■ **Task brief**
The answer is the full set of records, given again exactly and without images.

[Data entries]
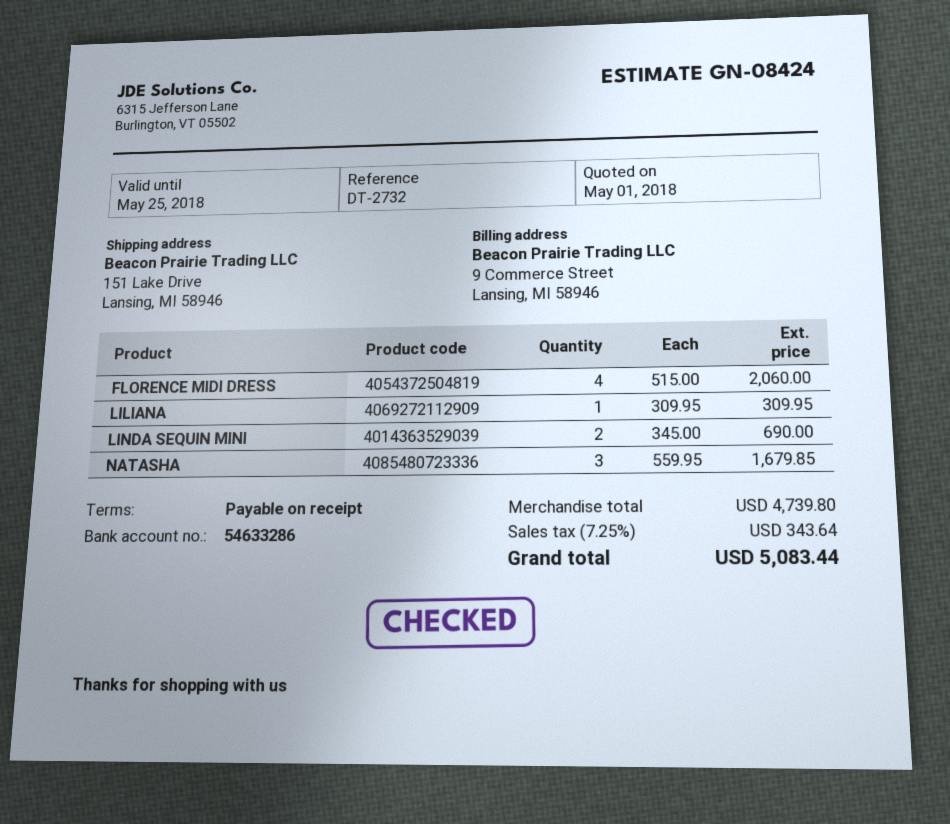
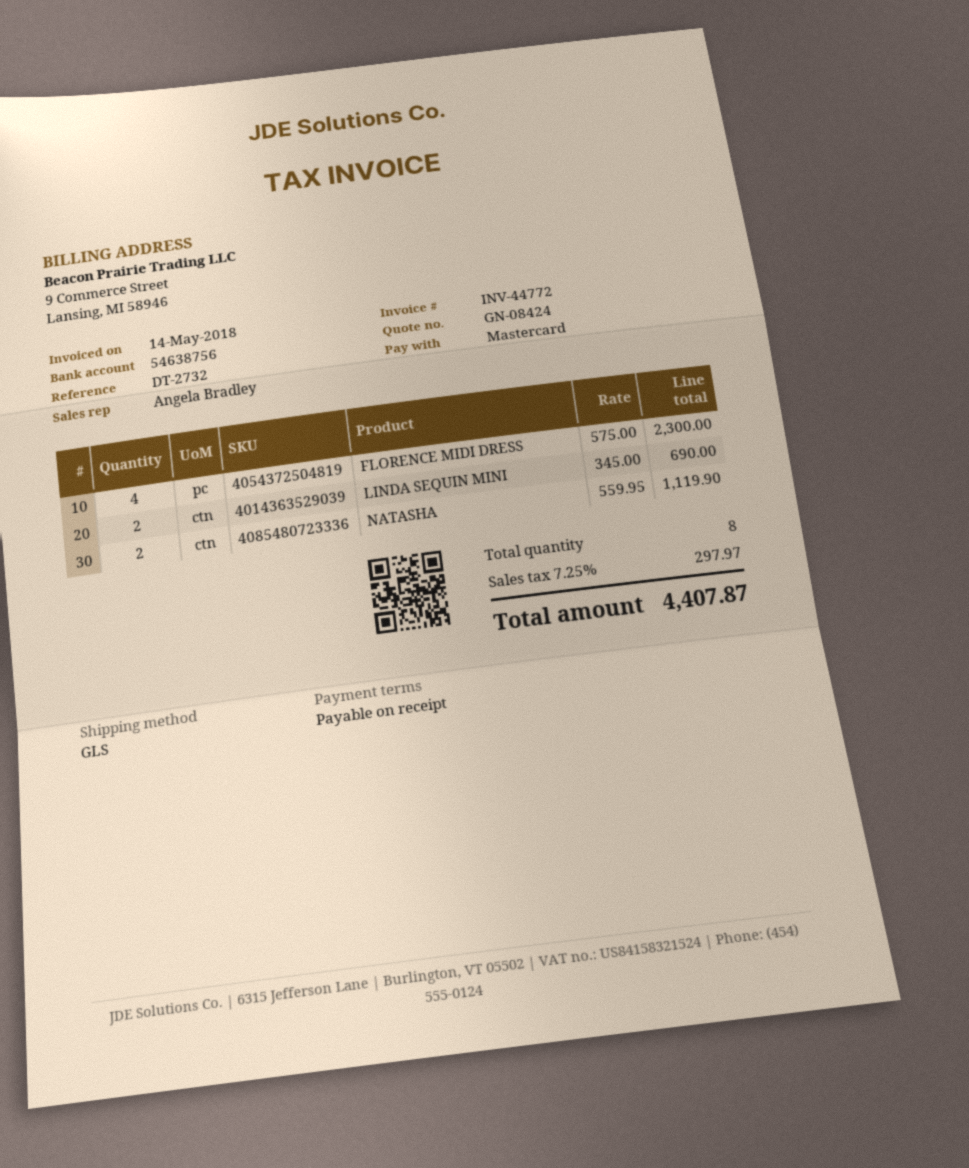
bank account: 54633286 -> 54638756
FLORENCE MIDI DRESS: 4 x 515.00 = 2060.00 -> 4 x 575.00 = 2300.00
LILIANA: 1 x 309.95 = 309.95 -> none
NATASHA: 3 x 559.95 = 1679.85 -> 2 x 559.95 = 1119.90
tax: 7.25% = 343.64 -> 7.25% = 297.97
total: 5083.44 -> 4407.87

■ **Solution to this problem**
bank account: 54633286 -> 54638756
FLORENCE MIDI DRESS: 4 x 515.00 = 2060.00 -> 4 x 575.00 = 2300.00
LILIANA: 1 x 309.95 = 309.95 -> none
NATASHA: 3 x 559.95 = 1679.85 -> 2 x 559.95 = 1119.90
tax: 7.25% = 343.64 -> 7.25% = 297.97
total: 5083.44 -> 4407.87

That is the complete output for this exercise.